Büyük Torbalı

FİKRİMİN İNCE GÜLÜ (BİR KİTAP)

REKLAM ALANI

(728x90px)

Esnek veya Sabit Ölçü Verebilirsiniz.
FİKRİMİN İNCE GÜLÜ (BİR KİTAP)
Atiye Tumuklu( atiyetumuklu@buyuktorbali.com )
339 Görüntüleme
24 Şubat 2016 - 8:29
REKLAM ALANI

(300x250px)

Esnek veya Sabit Ölçü Verebilirsiniz.

 

Kitap: Adalet Ağaoğlu’nun ilk baskısı 1976’da yapılan ikinci romanıdır.

12 Eylül Darbesi’nden sonra yeni baskısındayken “Türk Silahlı Kuvvetleri’ni gözden düşürdüğü” gerekçesiyle toplatılmış; iki yıl süren yargılama süreci sonunda kitap aklanmış yazarı serbest bırakılmıştır.

Adını roman kahramanı Bayram’a sevgilisi Kezban’ın hediye ettiği plakta yer alan bir şarkıdan alır. Cehalet, ihanet, zenginlik tutkusu, yalnızlık, ezilmişlik, sevgi temaları işlenir.  Dil akıcı ve anlaşılır olup günlük konuşma diliyle her şey olduğu gibi anlatılmıştır. İlginç benzetmelerle renklendirilmiş betimlemeler kitapta sıklıkla yer almaktadır.

Roman kahramanının Bayram’ın 7 saatlik zaman diliminde yaşadıklarıyla beraber insanların yabancılaşması ve içe yolculuğu anlatılır. Aynı zamanda 12 Mart Darbesi sonrası Türkiye’sinden canlı resimler de sunulur. Türk edebiyatının ilk yol romanıdır.

Sarı Mersedes adıyla Tunç Okan tarafından sinemaya aktarılıp Bayram’ı İlyas Salman canlandırmıştır.

Konusu: Roman kahramanı Bayram, Münih’te BMW fabrikasında, montaj hattında çalışan bir işçidir.
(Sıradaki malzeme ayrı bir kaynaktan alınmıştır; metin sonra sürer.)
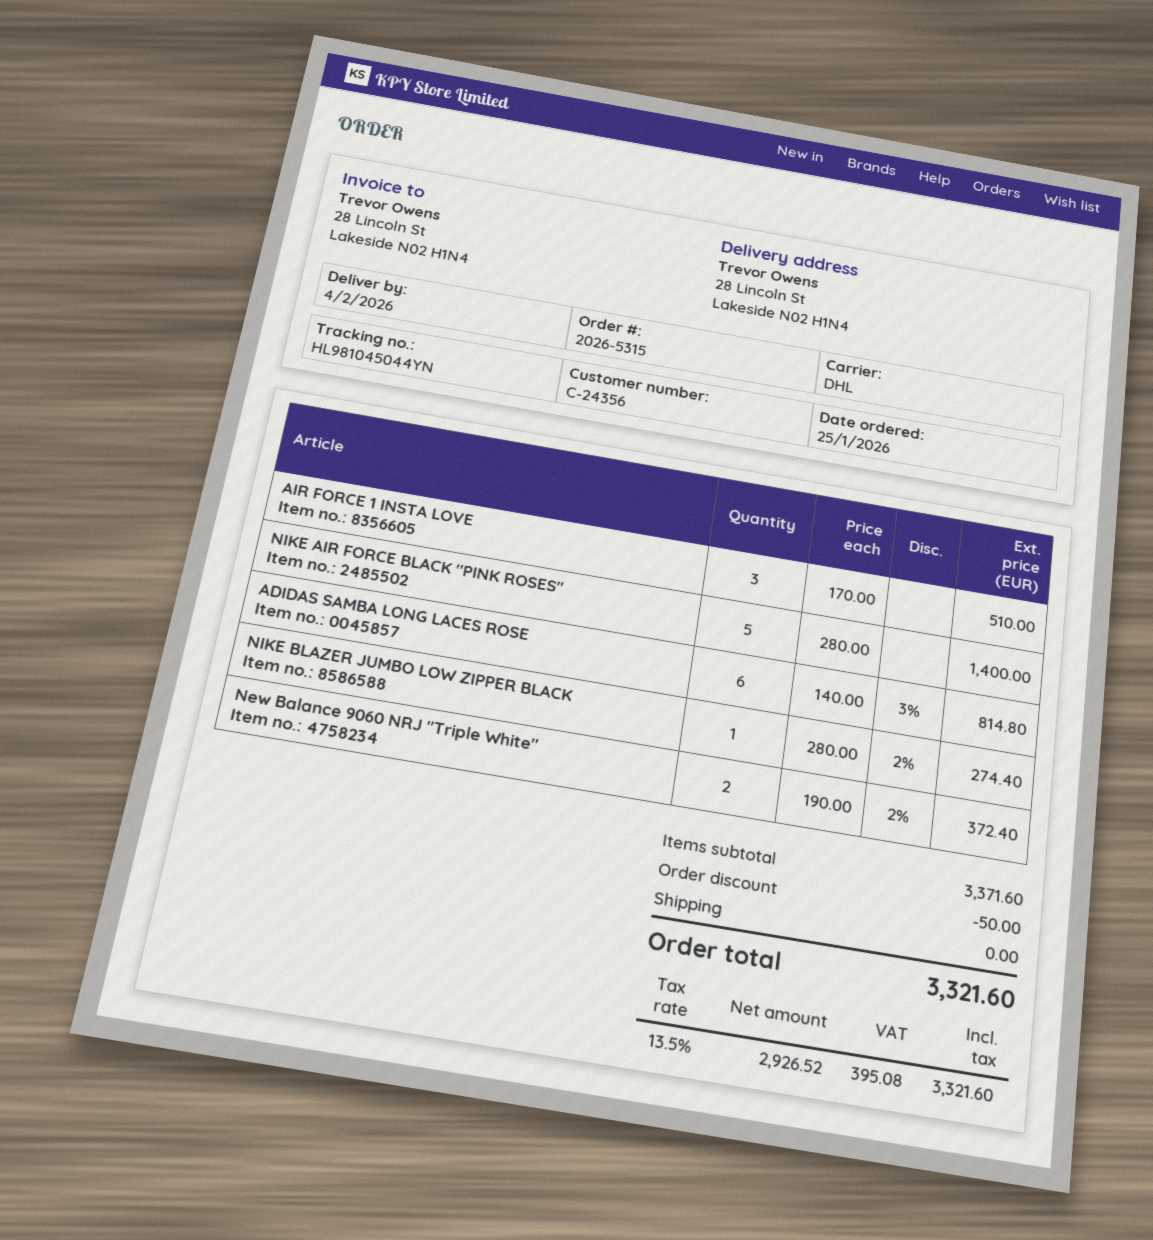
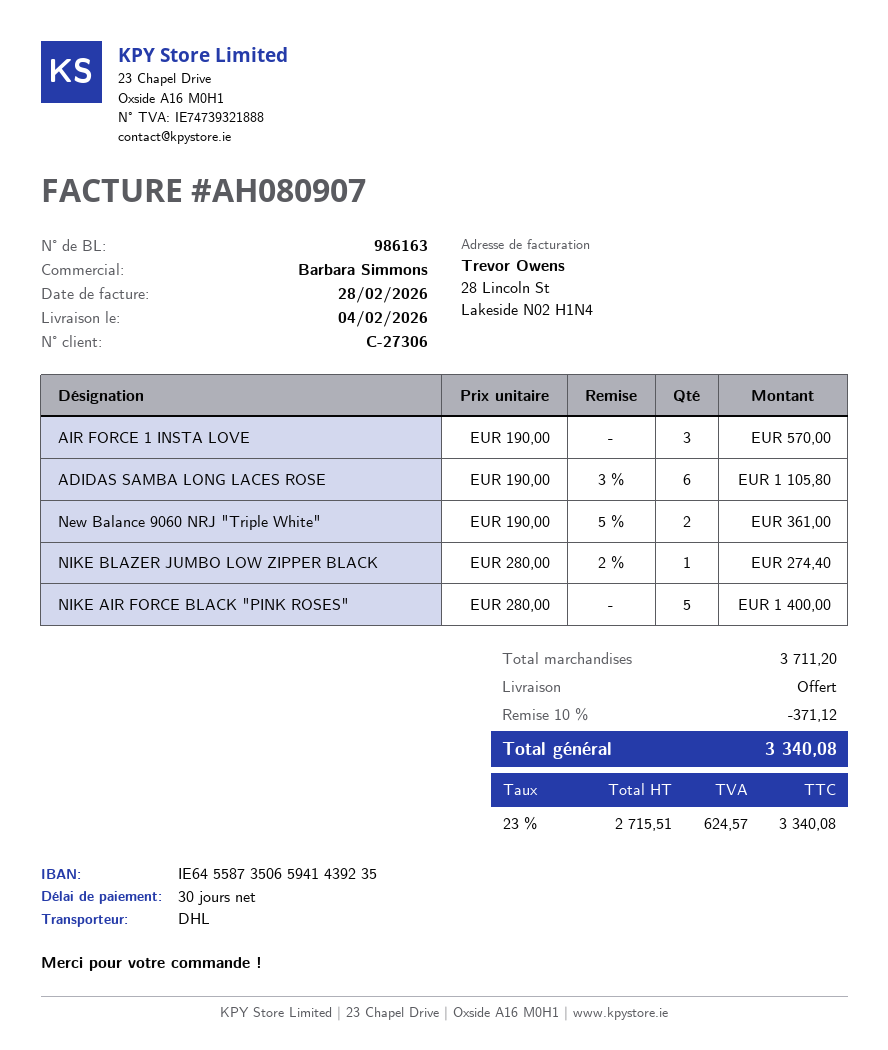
customer number: C-24356 -> C-27306
AIR FORCE 1 INSTA LOVE: 3 x 170.00 = 510.00 -> 3 x 190.00 = 570.00
ADIDAS SAMBA LONG LACES ROSE: 6 x 140.00 - 3% = 814.80 -> 6 x 190.00 - 3% = 1105.80
New Balance 9060 NRJ "Triple White": 2 x 190.00 - 2% = 372.40 -> 2 x 190.00 - 5% = 361.00
subtotal: 3371.60 -> 3711.20
discount: 50.00 -> 371.12
net: 2926.52 -> 2715.51
tax: 13.5% = 395.08 -> 23% = 624.57
total: 3321.60 -> 3340.08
Üç yılık çalışmanın sonunda biriktirdiği para ile bal rengi bir Mercedes araba alır. “Balkız” dediği otomobili ile 1975 yılının bir yaz günü memleketine Eskişehir’in Ballıhisar Köyü’nde doğru yola çıkar. Kapıkule’den Türkiye’ye girer Yolculuk boyunca da sık aralıkla geçmişini anımsar

Eskişehir’in Ballıhisar Köyü’nde büyüyen Bayram, öksüzdür. Onu amcası yetiştirmiştir. Yokluk ve sefalet içinde geçen çocukluğu sırasında hep hor görülmüştür. O yıllarda köye Ford marka bir otomobille gelen Adalet Partisi yöneticisine köylülerin gösterdiği abartılı saygıdan çok etkilenir. Bayram, saygı görmek için lüks otomobil sahibi olmak gerektiğine inanır. Zamanla otomobile sahip olmak isteği tutku halini alır.  Bu amacına ulaşmak için köyden kaçar. Bu kaçışla amcasına olan vefa borcunu ve köyündeki Kezban’ın aşkını hiçe saymıştır. Bayram, köyünden ayrıldıktan sonra Polatlı ve Ankara’da çeşitli işlerde çalışmış; ardından Almanya’ya işçi olmak için başvurmuş ve arkadaşı İbrahim’e ihanet ederek Almanya’ya gidiş için onun sırasını kapmıştır.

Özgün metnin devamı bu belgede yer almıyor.